Work to be completed » Look below. Copy each line that has "creating" in it.

Data for processing »
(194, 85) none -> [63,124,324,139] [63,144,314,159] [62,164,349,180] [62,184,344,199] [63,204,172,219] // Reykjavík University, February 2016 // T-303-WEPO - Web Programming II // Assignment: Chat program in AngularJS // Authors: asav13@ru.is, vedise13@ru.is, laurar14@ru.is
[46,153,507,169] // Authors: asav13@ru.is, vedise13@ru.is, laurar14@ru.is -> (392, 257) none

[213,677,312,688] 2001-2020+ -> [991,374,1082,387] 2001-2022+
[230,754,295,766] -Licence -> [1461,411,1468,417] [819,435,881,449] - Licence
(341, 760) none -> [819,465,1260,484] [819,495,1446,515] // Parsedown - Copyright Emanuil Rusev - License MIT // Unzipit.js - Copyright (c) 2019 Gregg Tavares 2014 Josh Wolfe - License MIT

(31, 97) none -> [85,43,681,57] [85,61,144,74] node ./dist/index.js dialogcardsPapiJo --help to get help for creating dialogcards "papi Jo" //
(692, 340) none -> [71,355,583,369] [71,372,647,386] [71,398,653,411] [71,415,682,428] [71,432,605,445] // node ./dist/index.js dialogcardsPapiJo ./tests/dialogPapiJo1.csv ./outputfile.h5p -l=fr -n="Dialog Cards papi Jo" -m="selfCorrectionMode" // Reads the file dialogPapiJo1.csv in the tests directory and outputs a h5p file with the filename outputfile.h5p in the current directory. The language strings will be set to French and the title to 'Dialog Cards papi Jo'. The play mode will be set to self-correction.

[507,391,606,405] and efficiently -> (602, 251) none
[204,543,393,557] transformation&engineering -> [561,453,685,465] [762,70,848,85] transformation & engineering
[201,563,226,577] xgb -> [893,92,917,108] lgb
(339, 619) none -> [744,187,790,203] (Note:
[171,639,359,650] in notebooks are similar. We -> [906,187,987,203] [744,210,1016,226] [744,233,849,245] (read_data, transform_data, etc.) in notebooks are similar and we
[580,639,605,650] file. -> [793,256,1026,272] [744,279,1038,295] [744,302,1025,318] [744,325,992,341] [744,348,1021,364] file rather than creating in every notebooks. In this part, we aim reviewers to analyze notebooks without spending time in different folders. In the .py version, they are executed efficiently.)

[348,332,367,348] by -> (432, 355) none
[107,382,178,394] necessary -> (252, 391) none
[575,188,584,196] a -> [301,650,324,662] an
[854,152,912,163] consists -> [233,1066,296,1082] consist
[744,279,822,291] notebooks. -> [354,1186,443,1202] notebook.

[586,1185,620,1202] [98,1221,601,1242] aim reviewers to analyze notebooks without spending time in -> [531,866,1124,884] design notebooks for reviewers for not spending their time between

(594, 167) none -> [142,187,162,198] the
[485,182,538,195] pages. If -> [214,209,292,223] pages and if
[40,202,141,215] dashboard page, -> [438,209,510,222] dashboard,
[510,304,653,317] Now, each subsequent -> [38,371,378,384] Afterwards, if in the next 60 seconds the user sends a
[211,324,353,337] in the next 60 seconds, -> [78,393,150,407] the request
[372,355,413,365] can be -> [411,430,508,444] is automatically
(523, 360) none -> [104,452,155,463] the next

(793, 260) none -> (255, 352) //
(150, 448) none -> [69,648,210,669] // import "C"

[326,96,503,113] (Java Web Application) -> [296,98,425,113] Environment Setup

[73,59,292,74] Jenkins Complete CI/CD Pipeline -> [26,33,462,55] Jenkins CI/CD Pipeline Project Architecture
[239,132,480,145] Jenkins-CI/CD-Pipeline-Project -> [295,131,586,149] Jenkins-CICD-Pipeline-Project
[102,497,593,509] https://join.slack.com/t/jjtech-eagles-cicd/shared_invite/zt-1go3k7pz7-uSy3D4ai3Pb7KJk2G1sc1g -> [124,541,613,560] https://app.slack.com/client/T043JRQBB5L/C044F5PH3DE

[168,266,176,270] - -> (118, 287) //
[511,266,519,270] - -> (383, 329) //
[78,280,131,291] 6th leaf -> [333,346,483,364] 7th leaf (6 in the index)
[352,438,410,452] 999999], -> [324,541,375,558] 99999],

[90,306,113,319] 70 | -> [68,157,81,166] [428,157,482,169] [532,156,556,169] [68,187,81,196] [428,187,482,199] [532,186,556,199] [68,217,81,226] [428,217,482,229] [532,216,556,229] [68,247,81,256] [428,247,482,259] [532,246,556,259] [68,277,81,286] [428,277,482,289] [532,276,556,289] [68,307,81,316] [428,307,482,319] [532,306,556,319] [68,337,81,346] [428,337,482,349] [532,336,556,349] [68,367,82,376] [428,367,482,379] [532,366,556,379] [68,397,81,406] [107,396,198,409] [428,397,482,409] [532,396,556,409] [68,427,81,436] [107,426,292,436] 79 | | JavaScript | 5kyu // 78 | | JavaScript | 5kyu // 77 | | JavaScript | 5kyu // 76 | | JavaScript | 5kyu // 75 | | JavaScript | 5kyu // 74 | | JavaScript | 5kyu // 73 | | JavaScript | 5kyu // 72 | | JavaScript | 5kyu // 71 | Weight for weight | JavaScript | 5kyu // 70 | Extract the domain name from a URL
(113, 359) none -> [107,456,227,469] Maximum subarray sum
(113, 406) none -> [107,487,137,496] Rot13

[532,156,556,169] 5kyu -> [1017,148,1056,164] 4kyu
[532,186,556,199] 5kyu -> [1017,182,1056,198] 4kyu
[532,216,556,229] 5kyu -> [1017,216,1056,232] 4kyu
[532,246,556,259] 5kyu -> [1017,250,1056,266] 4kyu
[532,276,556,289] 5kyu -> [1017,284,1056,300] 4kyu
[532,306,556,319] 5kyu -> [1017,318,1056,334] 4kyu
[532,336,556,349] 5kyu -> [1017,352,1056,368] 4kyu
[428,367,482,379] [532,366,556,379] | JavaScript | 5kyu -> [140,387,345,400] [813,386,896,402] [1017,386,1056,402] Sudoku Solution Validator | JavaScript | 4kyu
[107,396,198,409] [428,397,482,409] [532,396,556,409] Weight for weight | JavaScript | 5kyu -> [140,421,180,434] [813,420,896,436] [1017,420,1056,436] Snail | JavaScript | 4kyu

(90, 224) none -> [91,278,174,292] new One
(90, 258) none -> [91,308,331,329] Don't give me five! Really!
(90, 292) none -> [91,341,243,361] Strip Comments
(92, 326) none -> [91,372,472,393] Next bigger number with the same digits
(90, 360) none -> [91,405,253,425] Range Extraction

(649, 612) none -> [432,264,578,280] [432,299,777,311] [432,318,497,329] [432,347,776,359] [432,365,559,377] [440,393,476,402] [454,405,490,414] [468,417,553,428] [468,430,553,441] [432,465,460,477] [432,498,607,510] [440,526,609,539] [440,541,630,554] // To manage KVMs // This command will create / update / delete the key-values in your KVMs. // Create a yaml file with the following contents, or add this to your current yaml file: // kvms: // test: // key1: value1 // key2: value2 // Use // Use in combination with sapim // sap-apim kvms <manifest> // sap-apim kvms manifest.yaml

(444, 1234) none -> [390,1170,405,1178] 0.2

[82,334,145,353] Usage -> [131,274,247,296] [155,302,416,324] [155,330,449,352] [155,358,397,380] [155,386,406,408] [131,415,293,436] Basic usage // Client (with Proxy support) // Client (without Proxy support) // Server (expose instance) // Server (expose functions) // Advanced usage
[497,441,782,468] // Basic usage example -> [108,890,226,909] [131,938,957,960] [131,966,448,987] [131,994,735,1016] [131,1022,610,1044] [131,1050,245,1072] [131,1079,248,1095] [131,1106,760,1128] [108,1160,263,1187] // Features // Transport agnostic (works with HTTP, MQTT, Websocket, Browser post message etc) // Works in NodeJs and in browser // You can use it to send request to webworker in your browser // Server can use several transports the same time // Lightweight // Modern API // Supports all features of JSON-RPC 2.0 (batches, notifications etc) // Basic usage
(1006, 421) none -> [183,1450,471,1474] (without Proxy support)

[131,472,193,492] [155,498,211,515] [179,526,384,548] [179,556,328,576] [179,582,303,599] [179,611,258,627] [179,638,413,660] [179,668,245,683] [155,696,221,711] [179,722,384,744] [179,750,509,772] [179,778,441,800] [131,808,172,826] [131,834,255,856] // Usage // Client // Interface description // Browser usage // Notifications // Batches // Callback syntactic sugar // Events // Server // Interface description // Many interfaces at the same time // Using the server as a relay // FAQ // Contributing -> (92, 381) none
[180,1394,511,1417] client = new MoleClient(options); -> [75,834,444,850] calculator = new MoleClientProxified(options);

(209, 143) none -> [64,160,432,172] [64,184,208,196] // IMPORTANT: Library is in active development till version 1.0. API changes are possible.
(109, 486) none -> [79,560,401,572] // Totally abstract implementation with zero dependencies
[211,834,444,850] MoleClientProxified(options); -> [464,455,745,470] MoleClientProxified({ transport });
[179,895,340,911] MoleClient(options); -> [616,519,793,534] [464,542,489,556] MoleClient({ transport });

Exercise response »
(31, 97) none -> [85,43,681,57] [85,61,144,74] node ./dist/index.js dialogcardsPapiJo --help to get help for creating dialogcards "papi Jo" //
[580,639,605,650] file. -> [793,256,1026,272] [744,279,1038,295] [744,302,1025,318] [744,325,992,341] [744,348,1021,364] file rather than creating in every notebooks. In this part, we aim reviewers to analyze notebooks without spending time in different folders. In the .py version, they are executed efficiently.)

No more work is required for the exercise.